▶ [What the task requires]: What is needed is an exact copy of the entries below, with the pictures left out.

▶ [Input data]:
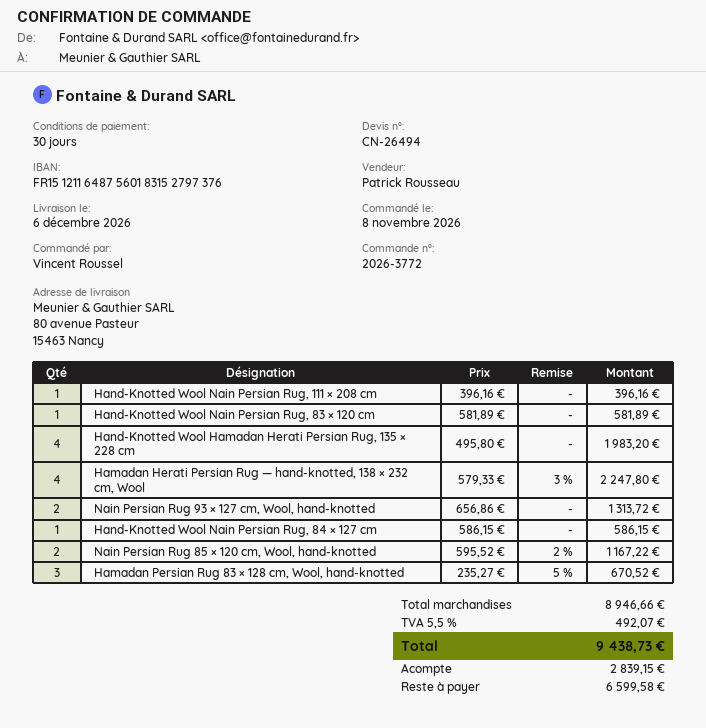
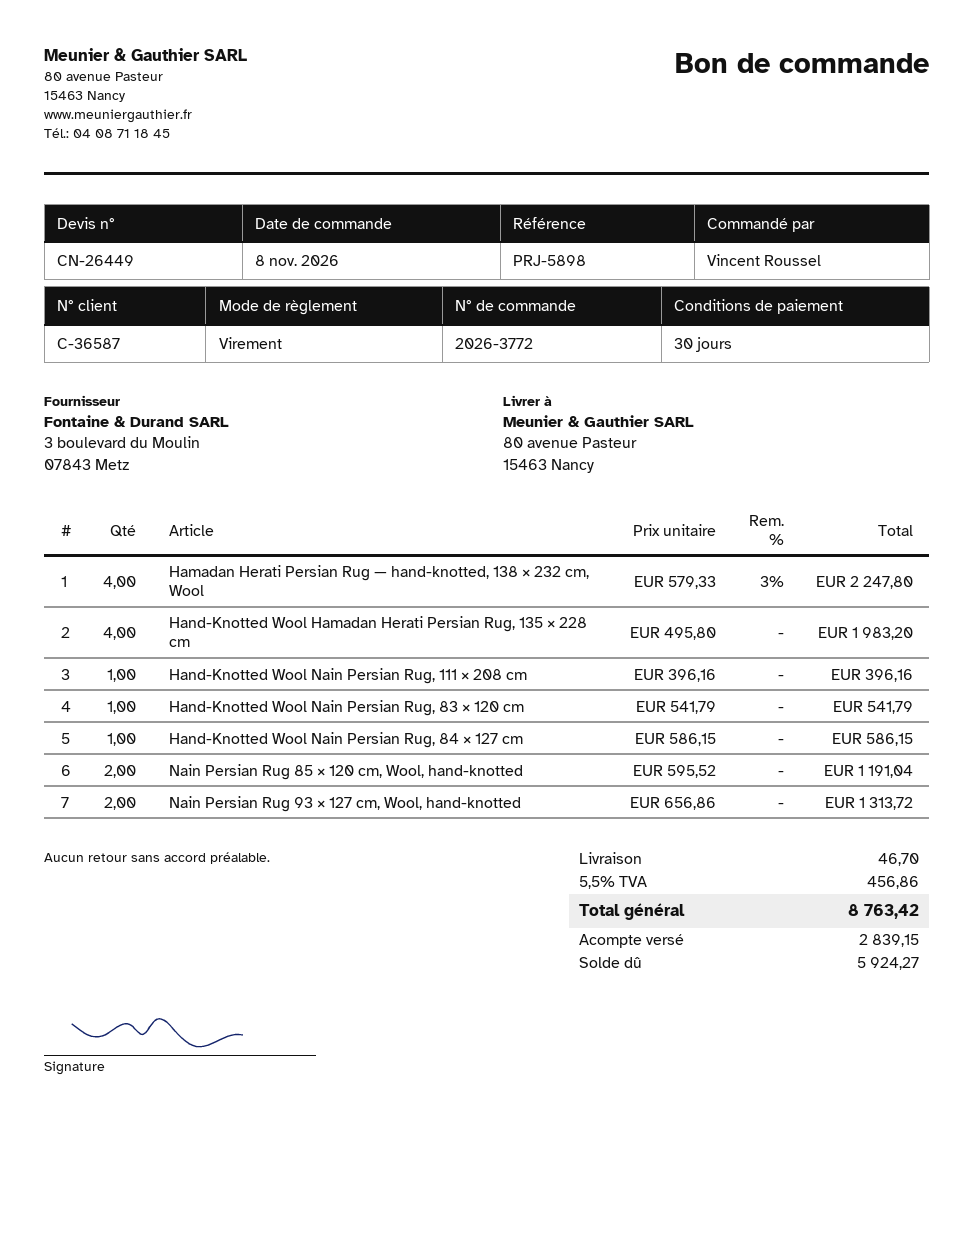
quote number: CN-26494 -> CN-26449
Hand-Knotted Wool Nain Persian Rug, 83 × 120 cm: 1 x 581.89 = 581.89 -> 1 x 541.79 = 541.79
Nain Persian Rug 85 × 120 cm, Wool, hand-knotted: 2 x 595.52 - 2% = 1167.22 -> 2 x 595.52 = 1191.04
Hamadan Persian Rug 83 × 128 cm, Wool, hand-knotted: 3 x 235.27 - 5% = 670.52 -> none
shipping: none -> 46.70
tax: 5.5% = 492.07 -> 5.5% = 456.86
total: 9438.73 -> 8763.42
balance: 6599.58 -> 5924.27

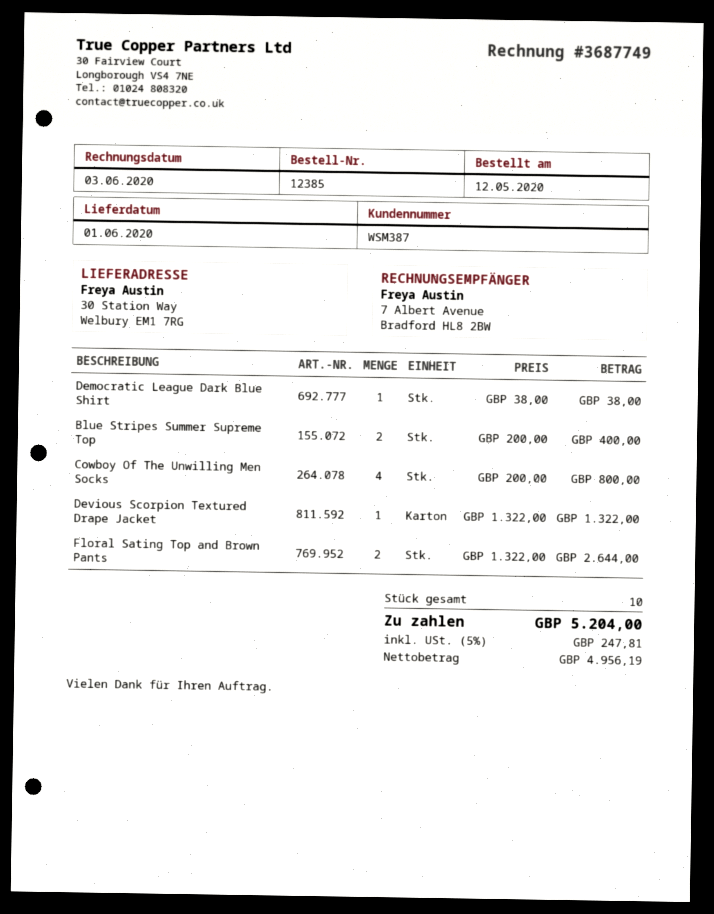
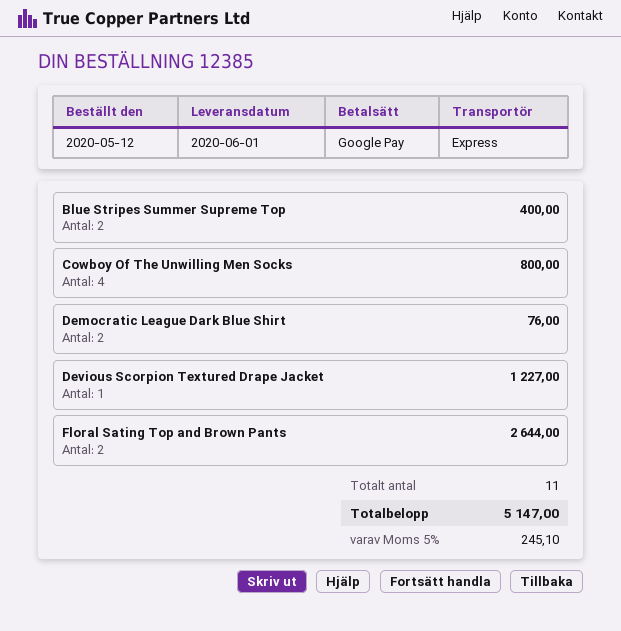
Democratic League Dark Blue Shirt: 1 for 38.00 -> 2 for 76.00
Devious Scorpion Textured Drape Jacket: 1 for 1322.00 -> 1 for 1227.00
total quantity: 10 -> 11
tax: 5% = 247.81 -> 5% = 245.10
total: 5204.00 -> 5147.00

▶ [Response below]:
quote number: CN-26494 -> CN-26449
Hand-Knotted Wool Nain Persian Rug, 83 × 120 cm: 1 x 581.89 = 581.89 -> 1 x 541.79 = 541.79
Nain Persian Rug 85 × 120 cm, Wool, hand-knotted: 2 x 595.52 - 2% = 1167.22 -> 2 x 595.52 = 1191.04
Hamadan Persian Rug 83 × 128 cm, Wool, hand-knotted: 3 x 235.27 - 5% = 670.52 -> none
shipping: none -> 46.70
tax: 5.5% = 492.07 -> 5.5% = 456.86
total: 9438.73 -> 8763.42
balance: 6599.58 -> 5924.27

Democratic League Dark Blue Shirt: 1 for 38.00 -> 2 for 76.00
Devious Scorpion Textured Drape Jacket: 1 for 1322.00 -> 1 for 1227.00
total quantity: 10 -> 11
tax: 5% = 247.81 -> 5% = 245.10
total: 5204.00 -> 5147.00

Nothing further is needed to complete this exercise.